A Legacy Moves On
By now you've probably heard about Robert Mondavi's death. His passing has been covered widely in wine publications and industry journals as well as national radio and television. His accomplishments were legendary and his foresight paved the way for an entire industry, the fine wine industry.
For me, his death is more symbolic. Robert Mondavi and others who've passed before him (Rodney Strong, Hans Kornel, Joe Heitz) were the inspiration of the next generation of vintners, the David Stare's of the world. I can remember sitting around the dinner table and hearing my parents talk about Mr. Mondavi. They spoke of him with great respect and admiration. They too wanted to share in the dream of producing world class wines from a largely unheard of place in the world. (Remember - back then France was the dominant player and few if any other regions rivaled French wines in terms of quality or quantity.) My folks even named their debut release, a mere 350 cases of 1972 Sauvignon Blanc, Fumé Blanc, upon seeing the success Mr. Mondavi was having with his newly coined term.
It saddens me to think about the tragic twists the Mondavi family took in the last decade or so. There are poignant lessons for families such as ours the result of rapid expansion, loss of control, going public, spreading oneself too thin, dilution of quality, and family dysfunction. I understand there were huge rifts between father and children and my fondest hope would be that the family had heeled these wounds prior to Mr. Mondavi's passing. Otherwise, what good is the creation of a legacy without the love and harmony of one's family?

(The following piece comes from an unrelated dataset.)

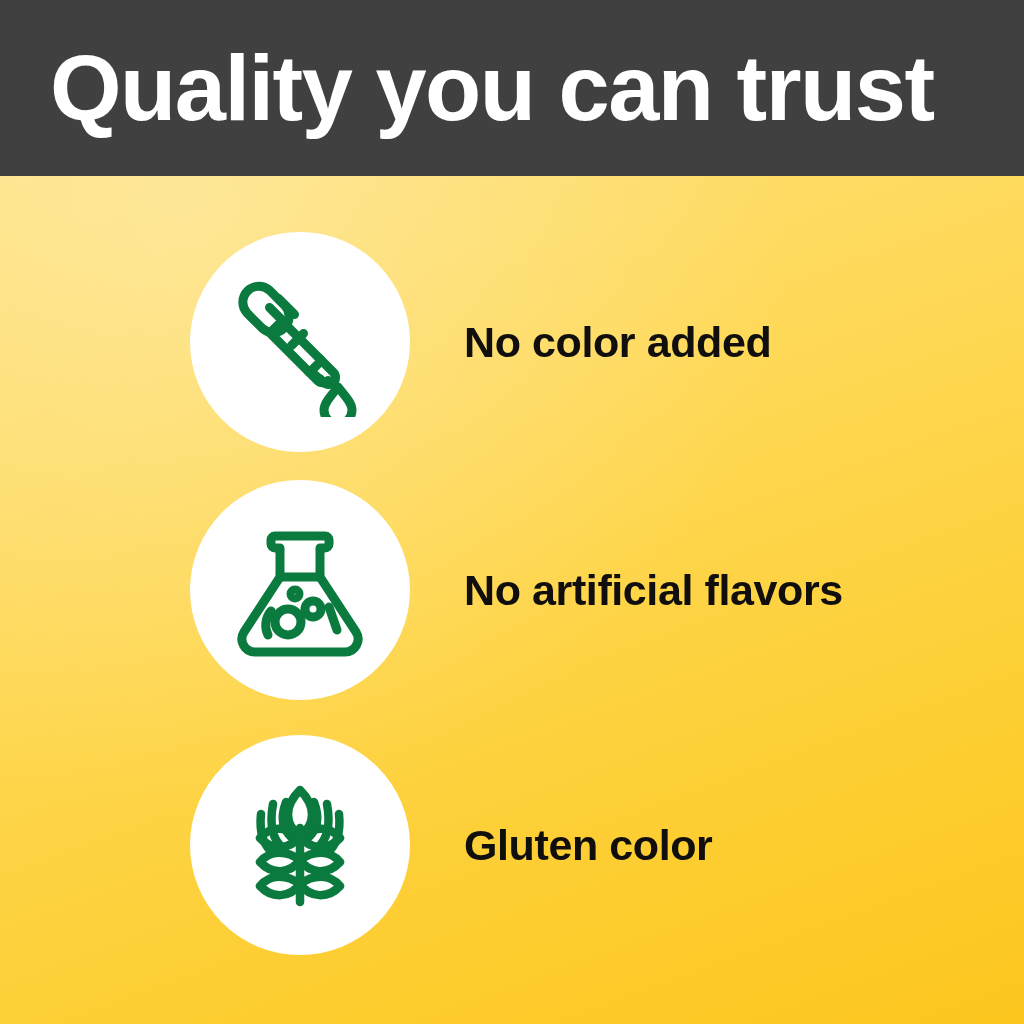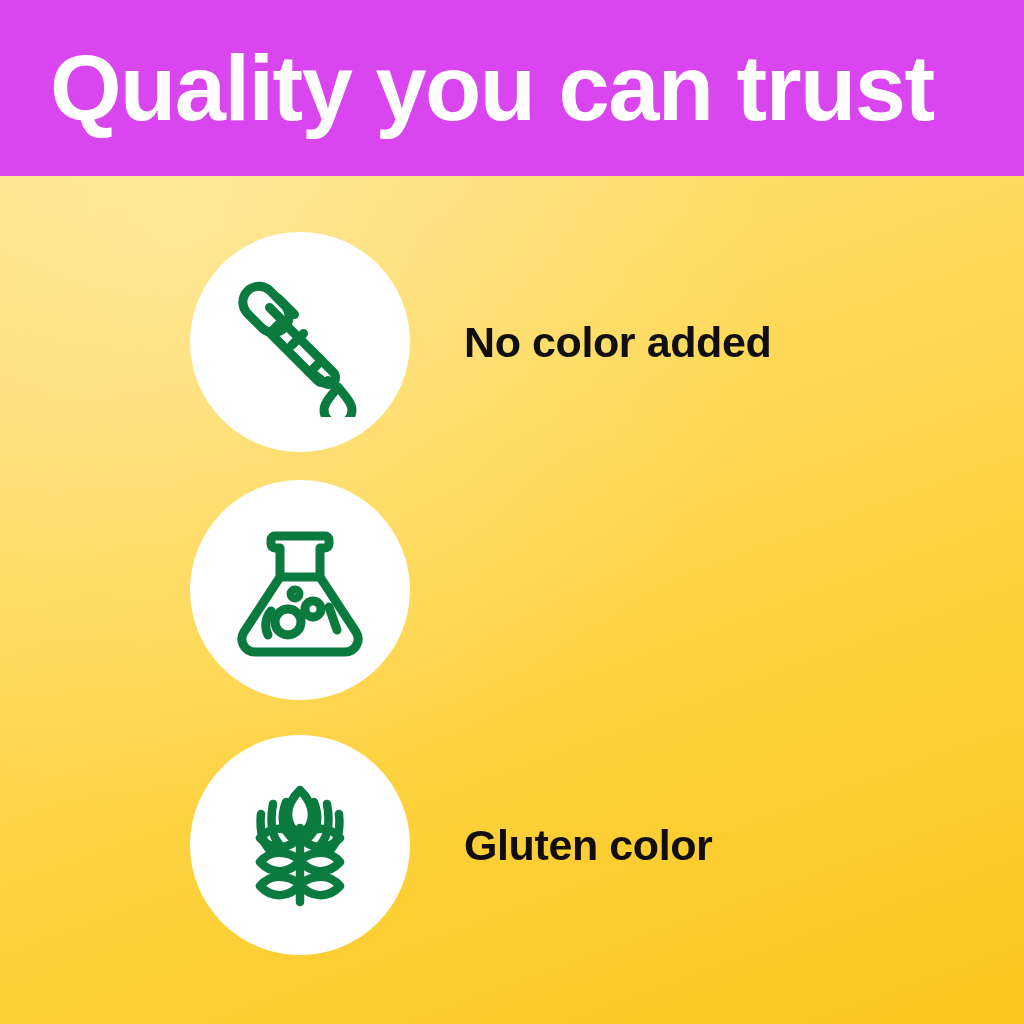"Quality you can trust" .header-band { background: #d946ef -> #404040 }
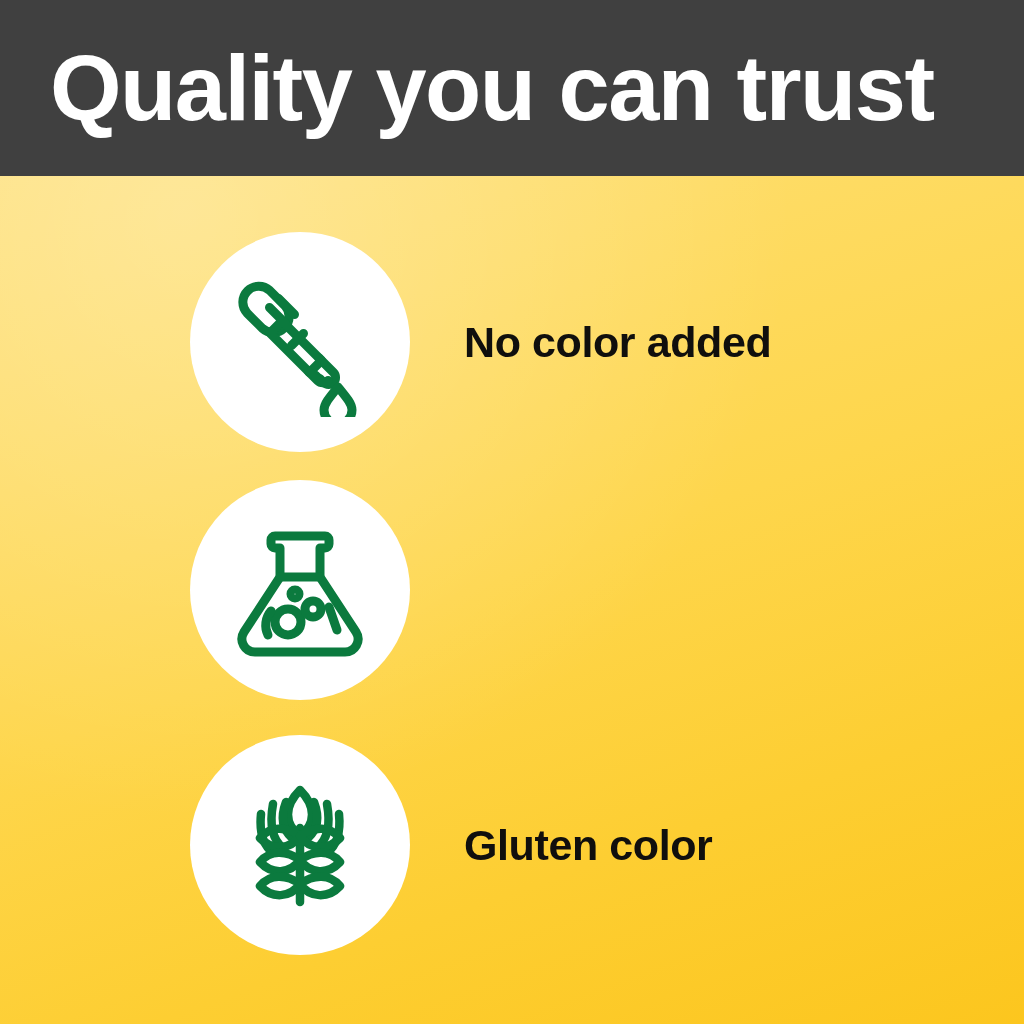"No artificial flavors" div.feature-label { html: none -> <div>No artificial flavors</div> }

About 10 years ago I had my only Mondavi encounter. Not with Bob, but rather with son Michael. I had just developed our Endeavour Cabernet label. We were very excited about coming up with the name Endeavour (Captain Cook's ship that sailed around Cape Horn) until I found out that Mondavi Winery was also using the name for a holding company they owned. Without their blessing, I couldn't trademark the name, nor would it have been wise to continue to use it. So, I wrote a letter and sent it to the winery. About 2 weeks later I received a call on my cell phone. I was in my skivvies in a dressing room at Banana Republic go figure. Michael had called to say it would be just fine to use the name and by the way, could he taste a bottle! I was very happy and relieved. He sent a lovely handwritten note after, which I still have today.I truly wish the remaining heirs much success, health and happiness. May their father's hopes and dreams continue to live on.